# 21Rs Tire/rim Upgrade



## Fritz (Jun 29, 2011)

I see a lot of information on here about tire and rim upgrades and was wondering if anyone has done it to a 21RS? Specifically a 2004 21RS. My stock 14" rims are looking pretty shoddy and I thought it would be nice to go to a 15" aluminum rim and tire. Just concerns me that there may not be enough "space" between and around the wheels to move up a size? Any thoughts would be appreciated.


----------



## CamperAndy (Aug 26, 2004)

Depends on the tire you select. The rims will fit no problem but if you pick a tire with a much higher sidewall you could have issues. You can measure the max travel of the axle and compare that to the current tire to fender clearance. Then you can see what 15" tire will fit and still give you room.

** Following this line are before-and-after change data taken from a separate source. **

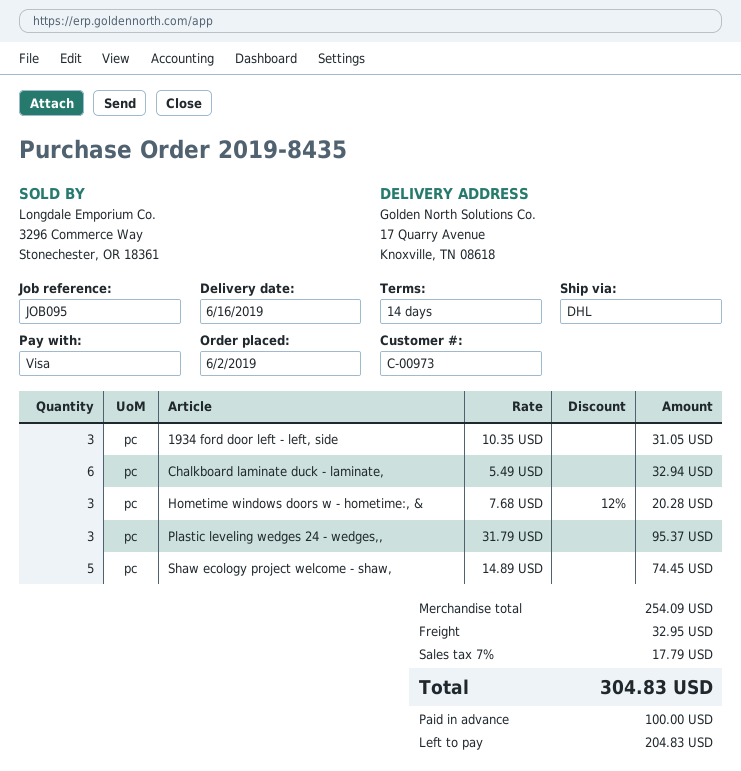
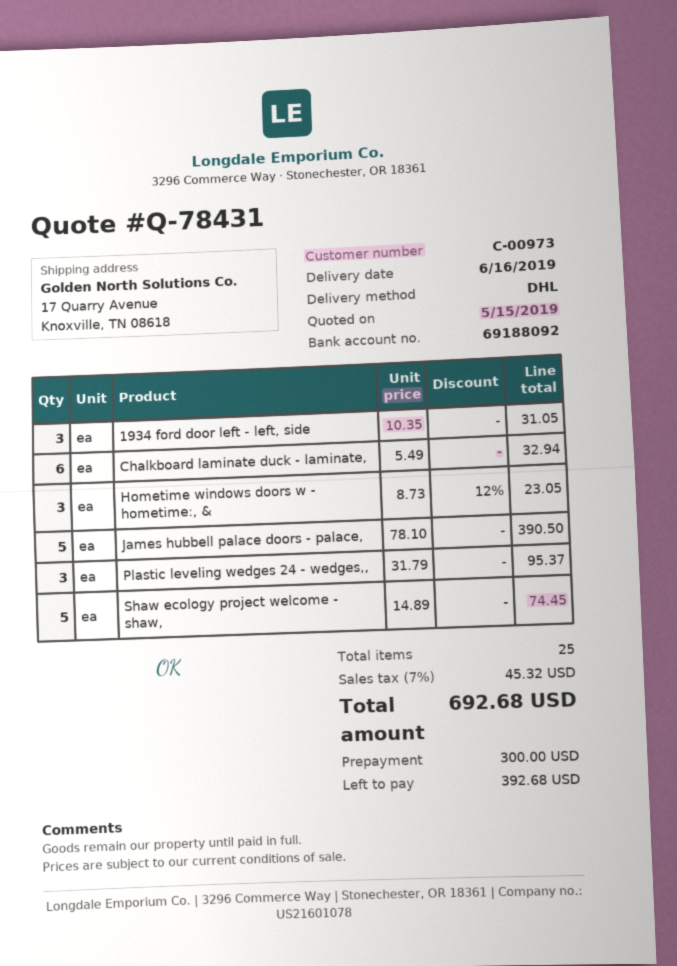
Hometime windows doors w - hometime:, &: 3 x 7.68 - 12% = 20.28 -> 3 x 8.73 - 12% = 23.05
James hubbell palace doors - palace,: none -> 5 x 78.10 = 390.50
shipping: 32.95 -> none
tax: 7% = 17.79 -> 7% = 45.32
total: 304.83 -> 692.68
deposit: 100.00 -> 300.00
balance: 204.83 -> 392.68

You also have the option of doing an axle flip and move the axles to the bottom of the springs from the top and then you would have plenty of room no matter what tire you picked.


----------



## Madmak (Mar 26, 2013)

I just upgraded my rims and tires on a 2007 23RS from the 205/75/14s to 225/75/15s without issue. There is quite a lot of room in the tandem wheel wells. I checked the fit at near full axle travel and it was fine. Rim offset is important, most trailer rims are zero offset to allow for a higher weight rating. Stay with zero offset rims and you should be fine.


----------



## Fritz (Jun 29, 2011)

CamperAndy said:


> Depends on the tire you select. The rims will fit no problem but if you pick a tire with a much higher sidewall you could have issues. You can measure the max travel of the axle and compare that to the current tire to fender clearance. Then you can see what 15" tire will fit and still give you room.
> 
> You also have the option of doing an axle flip and move the axles to the bottom of the springs from the top and then you would have plenty of room no matter what tire you picked.

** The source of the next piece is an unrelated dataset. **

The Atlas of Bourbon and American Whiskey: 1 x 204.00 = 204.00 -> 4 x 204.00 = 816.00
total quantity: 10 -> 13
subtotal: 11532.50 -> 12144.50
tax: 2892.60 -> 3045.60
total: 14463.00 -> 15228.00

Thanks for the reply CamperAndy. Looks like I'll need to take some measurements as you suggested. The axle flip would be nice for more ground clearance.


----------



## Fritz (Jun 29, 2011)

Madmak said:


> I just upgraded my rims and tires on a 2007 23RS from the 205/75/14s to 225/75/15s without issue. There is quite a lot of room in the tandem wheel wells. I checked the fit at near full axle travel and it was fine. Rim offset is important, most trailer rims are zero offset to allow for a higher weight rating. Stay with zero offset rims and you should be fine.


Thanks for the reply Madmak. I saw your picture of the new rim/tire upgrade and it looks great. That's exactly what I hoping to get out of this. Not sure if your 2007 23RS has the same room in the wheel well area as my 2004 21RS though?


----------